# frozen guides



## burt (Aug 22, 2010)

What do some of you use on your fly lines that won't hurt the line your fishing with. Since waters have been up in the rivers here around cinci I have been hitting some of the ponds and keep having to dip the rods guides in the water.


----------



## FISHIN216 (Mar 18, 2009)

They make some expensive paste but plain old chap stick works better imo

posted using Outdoor Hub Campfire


----------



## dipthekid (Sep 17, 2012)

Saw someone reccommend Vasaline. I gave it a try and I can tell you it works. I have to admit though, I don't know how it would effect the line.


----------



## Misdirection (Jul 16, 2012)

I used to keep a small spray bottle full of rubbing alcohol and when the eyes froze up just sprayed them...I recall that working well.

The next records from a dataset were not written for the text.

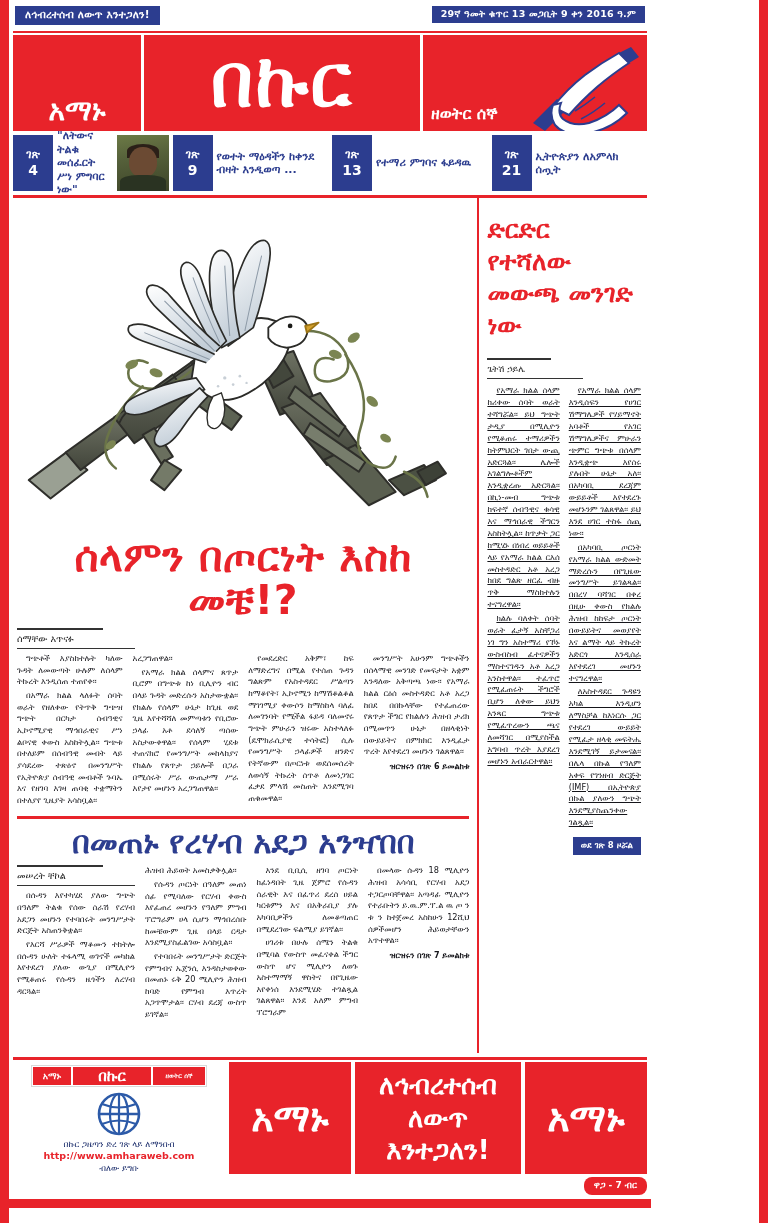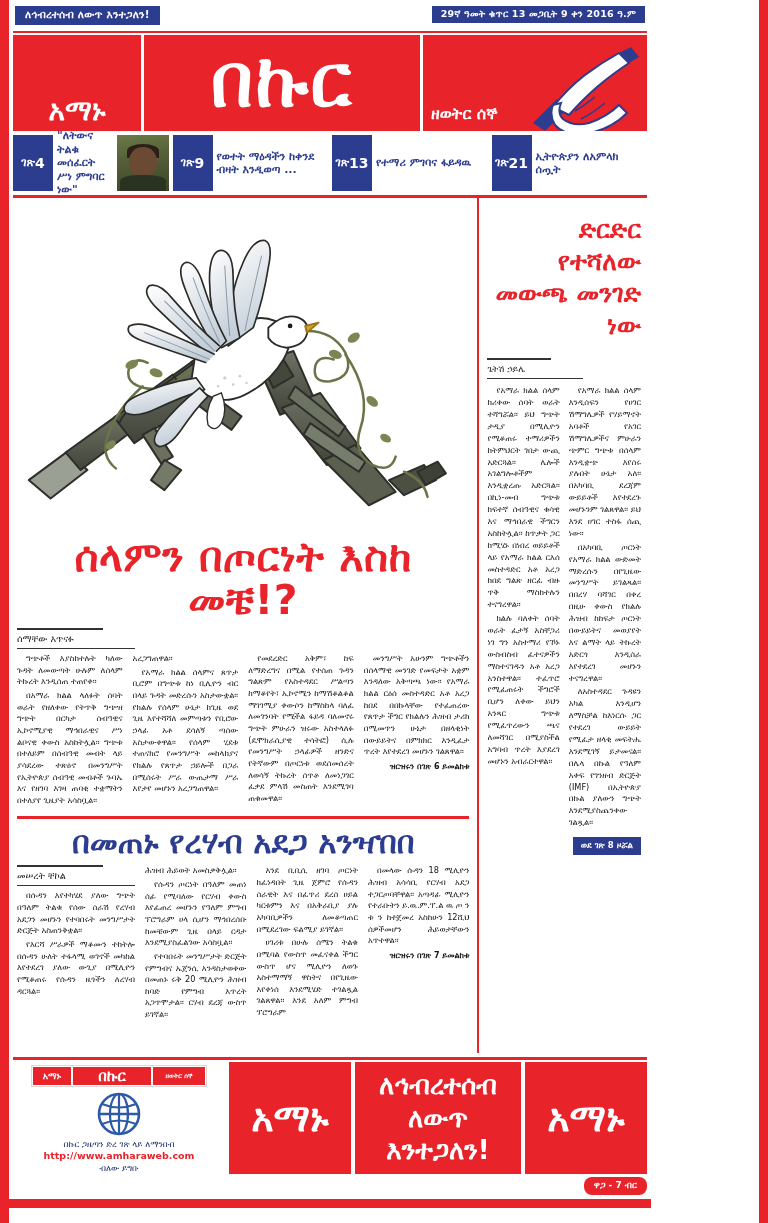"ገጽ" .teaser .pagebox { flex-direction: row -> column }
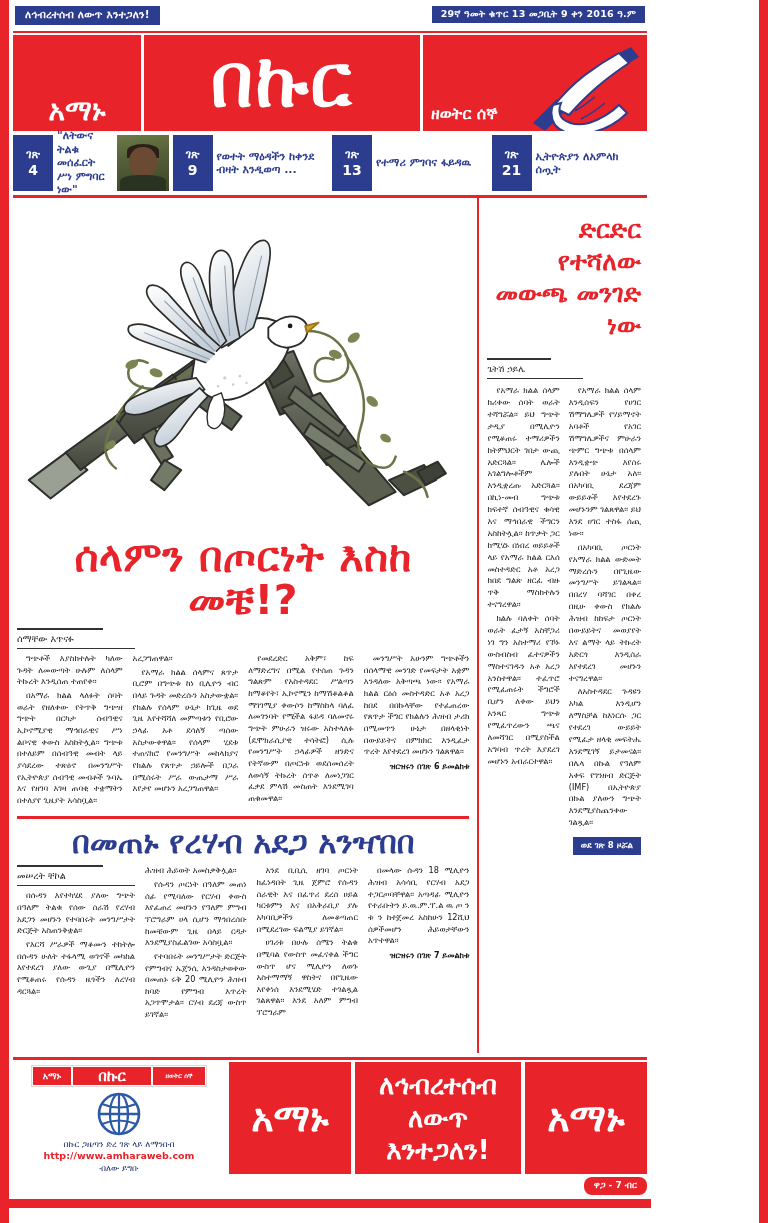"ድርድር የተሻለው መውጫ መንገድ ነው" .side-headline { text-align: right -> left }
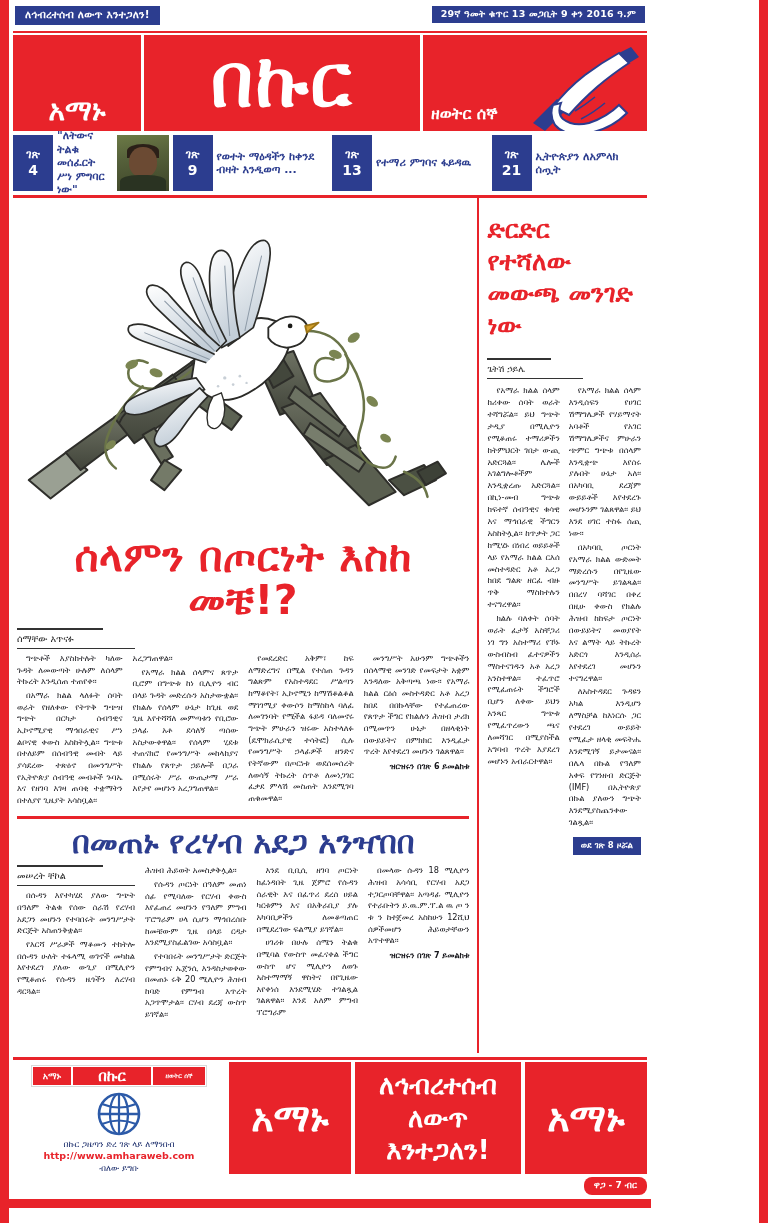"የአማራ ክልል ሰላም ከሪቀው ሰባት" .side-body { text-decoration: none -> underline }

posted using Outdoor Hub Campfire


----------



## Rasper (Sep 6, 2012)

vasaline works very well. I keep a little thing in my vest. And im 99% sure it wouldnt harm the fly line more then just letting it freeze and breaking the ice off. And i have never had success from dipping my rod in the water... cause the instant you pull it out it freezes anyway. So i never understood that concept.


----------



## fredg53 (Sep 17, 2010)

FISHIN216 said:


> They make some expensive paste but plain old chap stick works better imo
> 
> posted using Outdoor Hub Campfire


He is right on chapstik works on all my winter rods n cheap 

posted using Outdoor Hub Campfire


----------



## burt (Aug 22, 2010)

Thanks everyone I was thinking on chap stick or vaseline but I wasn't sure if it would be safe for my line. I trust more of what you all say rather than If I would go and try it on my own before asking some of the vets on here.


----------



## Erieangler51 (Sep 24, 2012)

I always just keep a little small can of wd40 in my pocket start icing up shoot the guide once and your good to go. Or if its just the tip I stick it in my mouth and suck on it until the ice melts.


----------



## FISHIN216 (Mar 18, 2009)

Erieangler51 said:


> I always just keep a little small can of wd40 in my pocket start icing up shoot the guide once and your good to go. Or if its just the tip I stick it in my mouth and suck on it until the ice melts.


LOL.....too easy. I'm pretty sure wd-40 will ruin your fishing line.

posted using Outdoor Hub Campfire


----------



## Erieangler51 (Sep 24, 2012)

Never had a problem fishing in - weather doing it with fire line or mono. I've fished pool 4 in red wing mn in January. It might mess up fly Line But I've done it for 10+ years and never had a problem


----------



## FISHIN216 (Mar 18, 2009)

Erieangler51 said:


> Never had a problem fishing in - weather doing it with fire line or mono. I've fished pool 4 in red wing mn in January. It might mess up fly Line But I've done it for 10+ years and never had a problem


I will have to try that

posted using Outdoor Hub Campfire


----------



## Rasper (Sep 6, 2012)

Erieangler51 said:


> I always just keep a little small can of wd40 in my pocket start icing up shoot the guide once and your good to go. Or if its just the tip I stick it in my mouth and suck on it until the ice melts.


I just pictured myself fishing and looking to my right only too see some guy with his rod in his mouth... 

Sent from my DROID BIONIC


----------



## Erieangler51 (Sep 24, 2012)

Lol get your mind out if the gutter haha. I only did the mouth thing ice fishing outside just as a quick and easy solution


----------



## burt (Aug 22, 2010)

We will see, got the jelly in the chest pack and just treated the line with slides.


----------



## ShutUpNFish (Apr 17, 2007)

Start fishing a little later in the morning when the fish get more active anyhow.

ALL the paste, chapstick or petroleum based products only last a few minutes and you're back to square one anyway.


----------



## Fishermon (Jan 31, 2009)

burt said:


> What do some of you use on your fly lines that won't hurt the line your fishing with. Since waters have been up in the rivers here around cinci I have been hitting some of the ponds and keep having to dip the rods guides in the water.


Fly line dressing applied right before you start fishing will slow down the icing up of your fly line.


----------